### [Your instructions]
Some entries follow. Reproduce exactly the lines starting at the one with "licensing or collaboration" and stopping after the one with "permissions are needed.".

BEGIN Provided data

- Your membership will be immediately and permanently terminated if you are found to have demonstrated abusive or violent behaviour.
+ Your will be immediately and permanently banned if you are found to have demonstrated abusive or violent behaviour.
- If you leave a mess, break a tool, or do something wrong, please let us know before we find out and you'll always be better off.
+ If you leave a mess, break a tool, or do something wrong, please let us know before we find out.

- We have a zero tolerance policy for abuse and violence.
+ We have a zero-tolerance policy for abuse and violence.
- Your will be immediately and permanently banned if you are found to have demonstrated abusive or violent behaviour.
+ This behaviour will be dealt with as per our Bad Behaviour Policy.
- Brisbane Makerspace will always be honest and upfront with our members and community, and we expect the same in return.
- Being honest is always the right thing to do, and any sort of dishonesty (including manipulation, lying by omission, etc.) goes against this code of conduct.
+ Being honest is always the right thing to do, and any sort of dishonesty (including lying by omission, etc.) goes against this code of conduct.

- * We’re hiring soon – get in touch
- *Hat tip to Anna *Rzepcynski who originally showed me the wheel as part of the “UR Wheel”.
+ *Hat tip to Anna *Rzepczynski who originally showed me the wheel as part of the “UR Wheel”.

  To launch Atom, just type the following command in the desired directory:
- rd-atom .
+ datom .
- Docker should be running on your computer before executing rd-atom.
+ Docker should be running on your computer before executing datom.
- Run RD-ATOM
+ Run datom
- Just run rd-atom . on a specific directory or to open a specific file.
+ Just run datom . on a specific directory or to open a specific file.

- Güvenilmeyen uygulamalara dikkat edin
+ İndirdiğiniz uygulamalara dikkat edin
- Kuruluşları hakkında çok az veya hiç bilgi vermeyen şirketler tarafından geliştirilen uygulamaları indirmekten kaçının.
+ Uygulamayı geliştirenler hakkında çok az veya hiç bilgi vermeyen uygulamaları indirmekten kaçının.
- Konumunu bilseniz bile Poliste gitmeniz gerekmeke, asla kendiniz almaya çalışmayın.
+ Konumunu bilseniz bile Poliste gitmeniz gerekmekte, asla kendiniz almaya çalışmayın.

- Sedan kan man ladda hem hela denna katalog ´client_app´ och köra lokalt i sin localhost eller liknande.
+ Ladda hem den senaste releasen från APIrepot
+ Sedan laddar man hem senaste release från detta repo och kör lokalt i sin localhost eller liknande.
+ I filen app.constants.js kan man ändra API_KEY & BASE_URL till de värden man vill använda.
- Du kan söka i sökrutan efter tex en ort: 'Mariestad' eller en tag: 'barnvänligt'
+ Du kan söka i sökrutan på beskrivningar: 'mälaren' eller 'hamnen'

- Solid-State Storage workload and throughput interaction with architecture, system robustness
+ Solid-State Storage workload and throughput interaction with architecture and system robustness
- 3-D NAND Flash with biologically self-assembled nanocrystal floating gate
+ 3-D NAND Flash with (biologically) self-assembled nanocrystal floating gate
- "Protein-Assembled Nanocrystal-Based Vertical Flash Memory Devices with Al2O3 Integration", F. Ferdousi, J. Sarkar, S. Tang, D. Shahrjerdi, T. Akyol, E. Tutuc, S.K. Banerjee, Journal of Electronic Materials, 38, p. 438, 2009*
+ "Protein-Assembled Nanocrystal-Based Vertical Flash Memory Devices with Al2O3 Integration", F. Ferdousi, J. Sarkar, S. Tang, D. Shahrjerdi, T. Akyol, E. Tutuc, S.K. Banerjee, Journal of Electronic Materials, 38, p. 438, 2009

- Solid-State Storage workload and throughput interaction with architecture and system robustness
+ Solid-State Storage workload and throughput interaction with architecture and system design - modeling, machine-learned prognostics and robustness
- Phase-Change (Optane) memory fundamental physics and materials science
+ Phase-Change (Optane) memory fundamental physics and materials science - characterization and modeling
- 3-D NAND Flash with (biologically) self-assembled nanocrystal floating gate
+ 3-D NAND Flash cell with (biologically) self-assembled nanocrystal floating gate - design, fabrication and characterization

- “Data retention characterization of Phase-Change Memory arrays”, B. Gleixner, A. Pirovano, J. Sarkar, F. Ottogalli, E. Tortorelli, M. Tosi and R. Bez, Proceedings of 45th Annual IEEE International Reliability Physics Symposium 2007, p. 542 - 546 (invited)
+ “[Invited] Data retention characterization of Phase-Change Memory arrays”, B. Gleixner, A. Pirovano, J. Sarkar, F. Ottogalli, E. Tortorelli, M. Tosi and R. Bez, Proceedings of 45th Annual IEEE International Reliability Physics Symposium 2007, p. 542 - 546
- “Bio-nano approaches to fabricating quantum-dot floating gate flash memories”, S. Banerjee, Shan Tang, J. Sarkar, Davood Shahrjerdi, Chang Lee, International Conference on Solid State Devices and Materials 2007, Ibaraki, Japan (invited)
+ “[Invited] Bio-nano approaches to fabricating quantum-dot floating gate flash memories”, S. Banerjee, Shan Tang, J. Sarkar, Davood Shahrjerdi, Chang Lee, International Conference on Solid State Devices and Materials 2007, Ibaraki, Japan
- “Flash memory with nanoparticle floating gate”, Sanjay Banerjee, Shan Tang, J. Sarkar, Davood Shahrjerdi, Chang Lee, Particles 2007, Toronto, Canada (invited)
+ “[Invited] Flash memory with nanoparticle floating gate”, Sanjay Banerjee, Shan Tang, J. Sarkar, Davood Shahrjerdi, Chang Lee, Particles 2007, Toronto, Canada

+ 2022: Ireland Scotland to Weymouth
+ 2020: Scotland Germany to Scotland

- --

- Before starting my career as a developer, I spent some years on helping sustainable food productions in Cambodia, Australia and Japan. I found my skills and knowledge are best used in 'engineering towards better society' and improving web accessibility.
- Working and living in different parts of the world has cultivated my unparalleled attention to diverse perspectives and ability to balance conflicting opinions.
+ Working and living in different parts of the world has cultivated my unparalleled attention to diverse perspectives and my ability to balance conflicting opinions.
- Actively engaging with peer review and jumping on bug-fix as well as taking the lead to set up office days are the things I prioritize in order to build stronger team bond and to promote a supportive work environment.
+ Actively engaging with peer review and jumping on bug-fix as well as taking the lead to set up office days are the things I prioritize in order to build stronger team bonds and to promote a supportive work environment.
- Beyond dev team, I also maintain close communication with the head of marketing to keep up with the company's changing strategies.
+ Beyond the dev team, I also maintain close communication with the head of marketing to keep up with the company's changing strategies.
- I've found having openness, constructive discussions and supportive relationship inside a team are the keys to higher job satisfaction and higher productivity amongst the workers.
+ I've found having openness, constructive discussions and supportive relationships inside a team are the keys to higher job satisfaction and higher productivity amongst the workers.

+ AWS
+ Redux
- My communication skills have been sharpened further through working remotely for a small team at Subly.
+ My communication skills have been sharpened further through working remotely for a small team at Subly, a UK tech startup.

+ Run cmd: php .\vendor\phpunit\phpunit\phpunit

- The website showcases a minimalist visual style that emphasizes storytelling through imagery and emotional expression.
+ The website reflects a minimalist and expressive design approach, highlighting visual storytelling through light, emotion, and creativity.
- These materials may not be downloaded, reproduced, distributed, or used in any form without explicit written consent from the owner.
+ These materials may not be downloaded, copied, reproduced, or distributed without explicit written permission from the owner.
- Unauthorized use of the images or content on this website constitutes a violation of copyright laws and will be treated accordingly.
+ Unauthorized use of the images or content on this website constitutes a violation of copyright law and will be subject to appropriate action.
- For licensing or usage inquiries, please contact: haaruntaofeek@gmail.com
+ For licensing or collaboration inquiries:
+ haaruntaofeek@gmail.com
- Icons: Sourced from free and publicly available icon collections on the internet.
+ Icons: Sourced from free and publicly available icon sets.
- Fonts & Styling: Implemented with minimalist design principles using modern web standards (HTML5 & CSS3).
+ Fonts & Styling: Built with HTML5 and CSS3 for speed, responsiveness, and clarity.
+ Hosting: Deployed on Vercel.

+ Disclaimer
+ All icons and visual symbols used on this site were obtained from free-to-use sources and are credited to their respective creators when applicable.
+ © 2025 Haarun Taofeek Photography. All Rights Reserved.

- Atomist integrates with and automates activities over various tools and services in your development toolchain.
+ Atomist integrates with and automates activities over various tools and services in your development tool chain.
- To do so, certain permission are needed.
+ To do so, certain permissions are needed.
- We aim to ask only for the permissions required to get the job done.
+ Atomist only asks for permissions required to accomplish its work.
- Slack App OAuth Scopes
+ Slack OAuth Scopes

END Provided data

### [Output for this exercise]
+ For licensing or collaboration inquiries:
+ haaruntaofeek@gmail.com
- Icons: Sourced from free and publicly available icon collections on the internet.
+ Icons: Sourced from free and publicly available icon sets.
- Fonts & Styling: Implemented with minimalist design principles using modern web standards (HTML5 & CSS3).
+ Fonts & Styling: Built with HTML5 and CSS3 for speed, responsiveness, and clarity.
+ Hosting: Deployed on Vercel.

+ Disclaimer
+ All icons and visual symbols used on this site were obtained from free-to-use sources and are credited to their respective creators when applicable.
+ © 2025 Haarun Taofeek Photography. All Rights Reserved.

- Atomist integrates with and automates activities over various tools and services in your development toolchain.
+ Atomist integrates with and automates activities over various tools and services in your development tool chain.
- To do so, certain permission are needed.
+ To do so, certain permissions are needed.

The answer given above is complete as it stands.